* [REQUIREMENT]
The lines to find are those in the entries that hold the word "color"; copy every one of them.

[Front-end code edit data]
↓

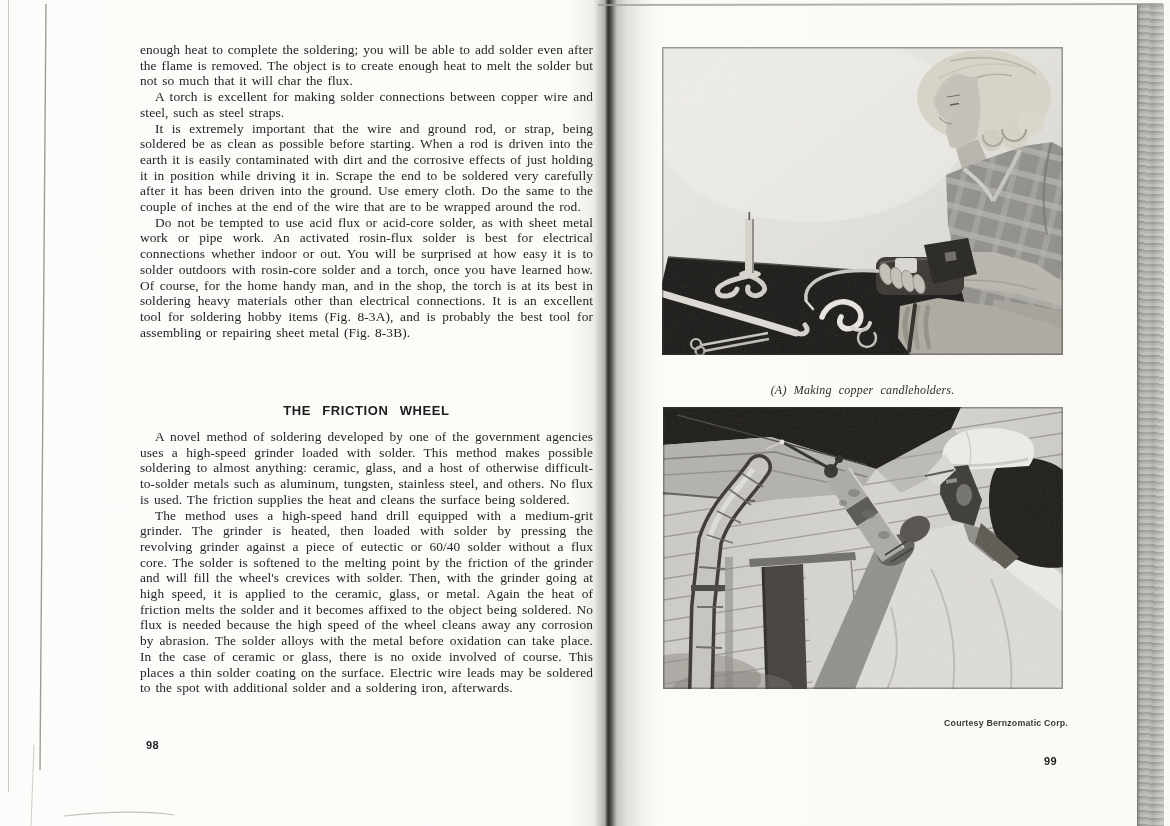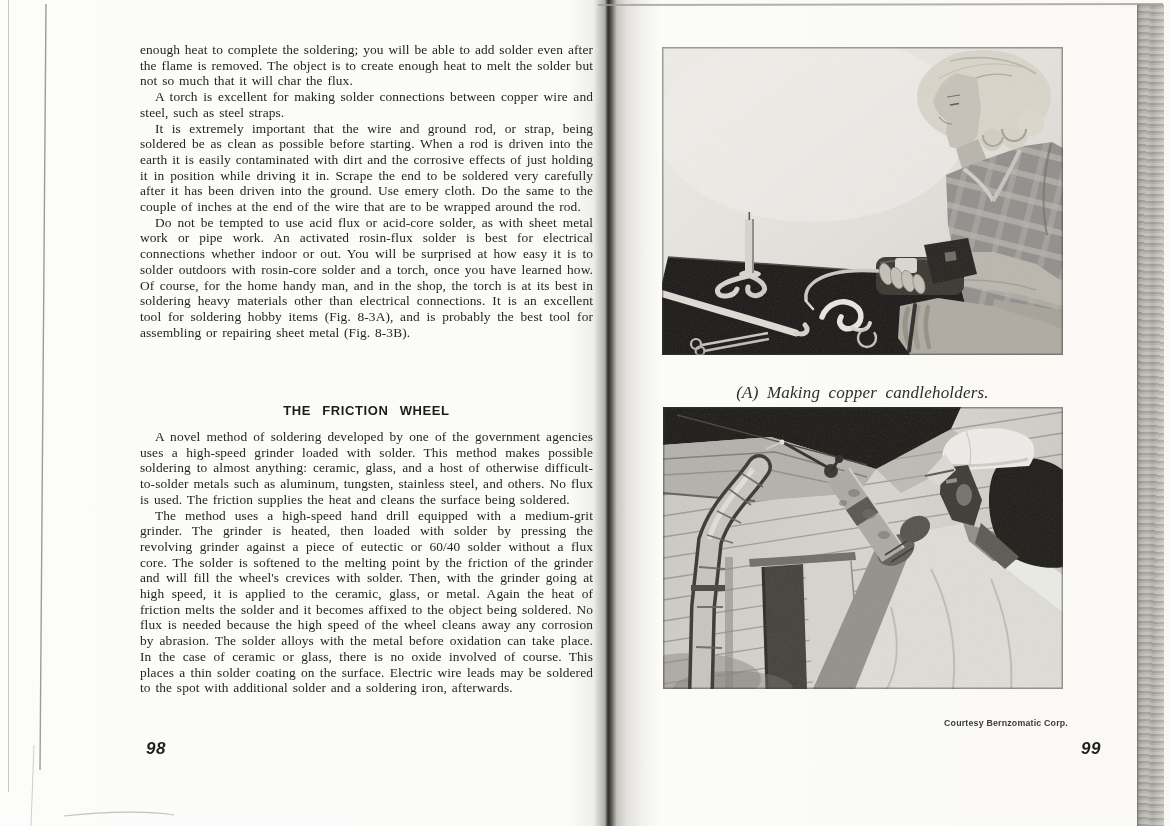--- a/index.html
+++ b/index.html
@@ -34,7 +34,7 @@
   #photo-a{left:662px;top:47px;width:401px;height:308px;}
   #photo-b{left:663px;top:407px;width:400px;height:282px;}
   .photo-caption{
-    font-style:italic;font-size:17px;color:#2d2d2d;text-align:center;
+    font-style:italic;font-size:12px;color:#2d2d2d;text-align:center;
     word-spacing:4px;letter-spacing:0.2px;
   }
   #caption-a{left:662px;top:383px;width:401px;}

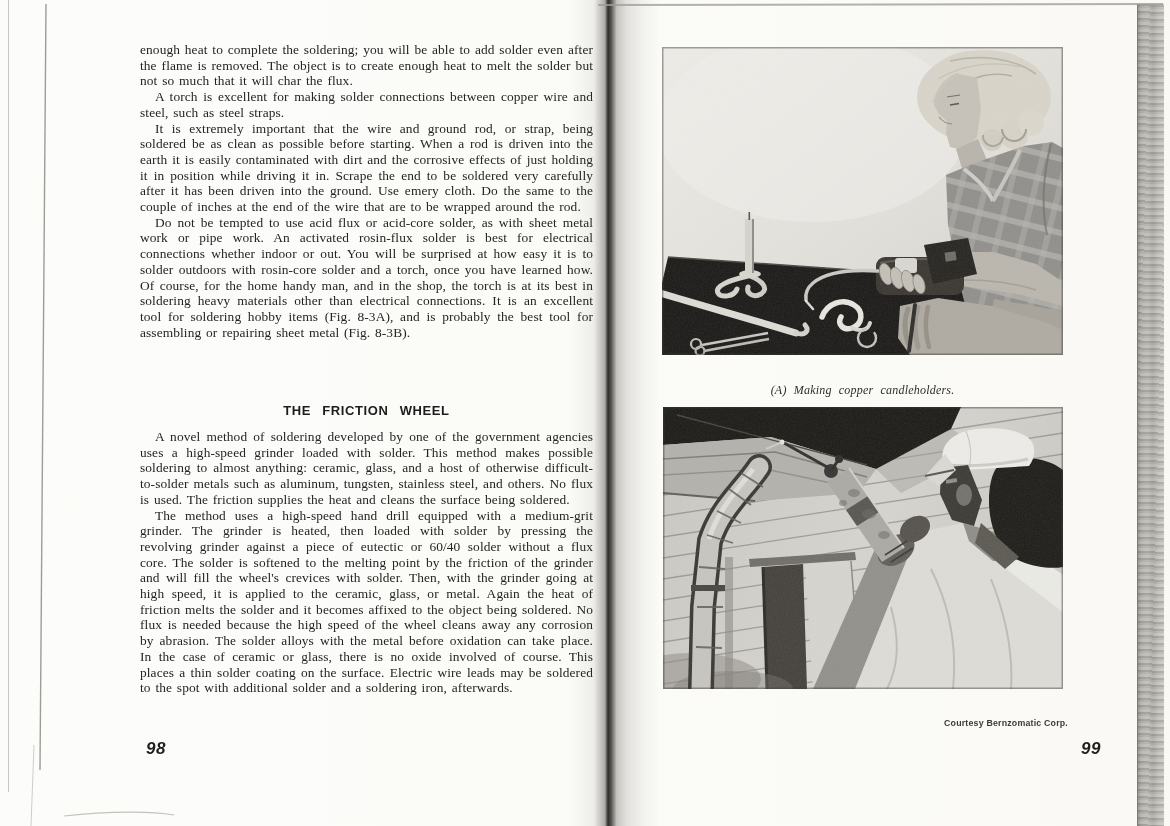--- a/index.html
+++ b/index.html
@@ -25,7 +25,7 @@
   }
   .pagenum{
     font-family:"Liberation Sans",sans-serif;font-weight:bold;
-    font-size:17px;color:#1f1f1f;letter-spacing:0.5px;font-style:italic;
+    font-size:11px;color:#1f1f1f;letter-spacing:0.5px;
   }
   #pagenum-left{left:146px;top:739px;}
   #pagenum-right{left:1044px;top:739px;margin-left:37px;}

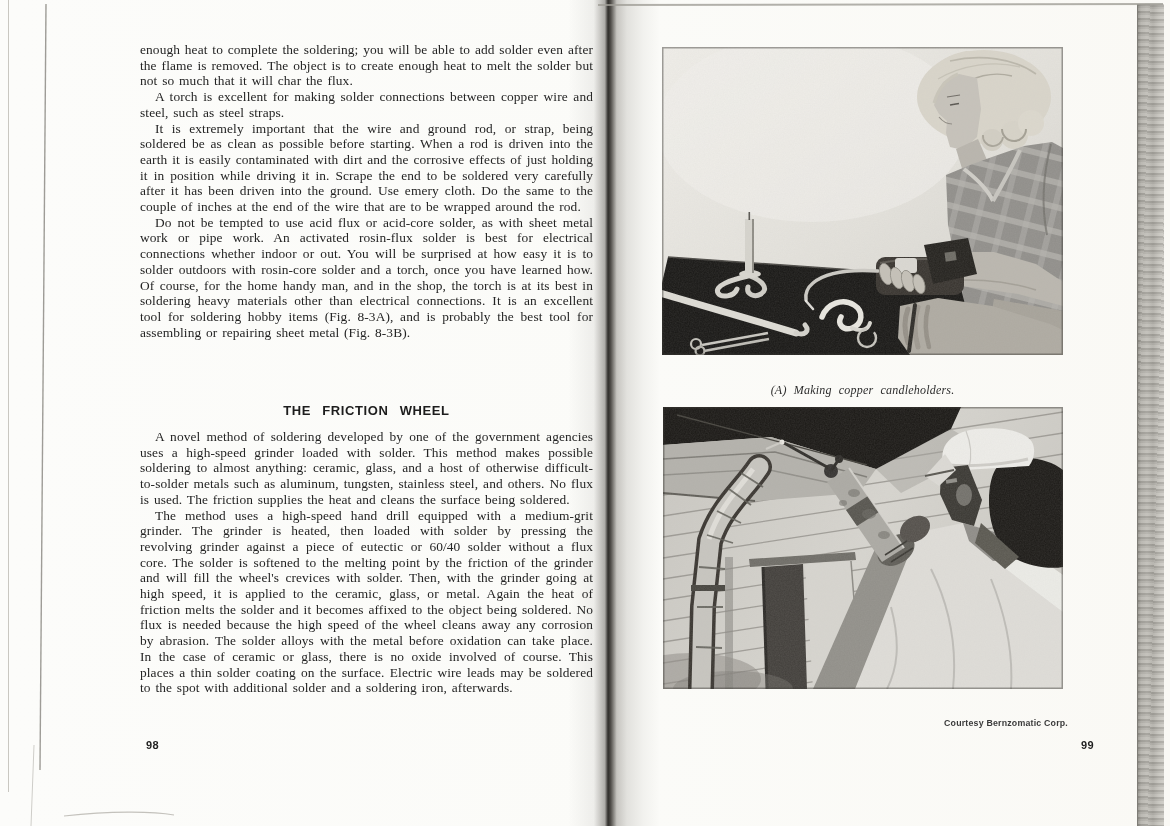--- a/index.html
+++ b/index.html
@@ -28,7 +28,7 @@
     font-size:11px;color:#1f1f1f;letter-spacing:0.5px;
   }
   #pagenum-left{left:146px;top:739px;}
-  #pagenum-right{left:1044px;top:739px;margin-left:37px;}
+  #pagenum-right{left:1044px;top:755px;}
   
   .photo{display:block;}
   #photo-a{left:662px;top:47px;width:401px;height:308px;}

↑

* [TASK SOLUTION]
-    font-style:italic;font-size:17px;color:#2d2d2d;text-align:center;
+    font-style:italic;font-size:12px;color:#2d2d2d;text-align:center;
-    font-size:17px;color:#1f1f1f;letter-spacing:0.5px;font-style:italic;
+    font-size:11px;color:#1f1f1f;letter-spacing:0.5px;
     font-size:11px;color:#1f1f1f;letter-spacing:0.5px;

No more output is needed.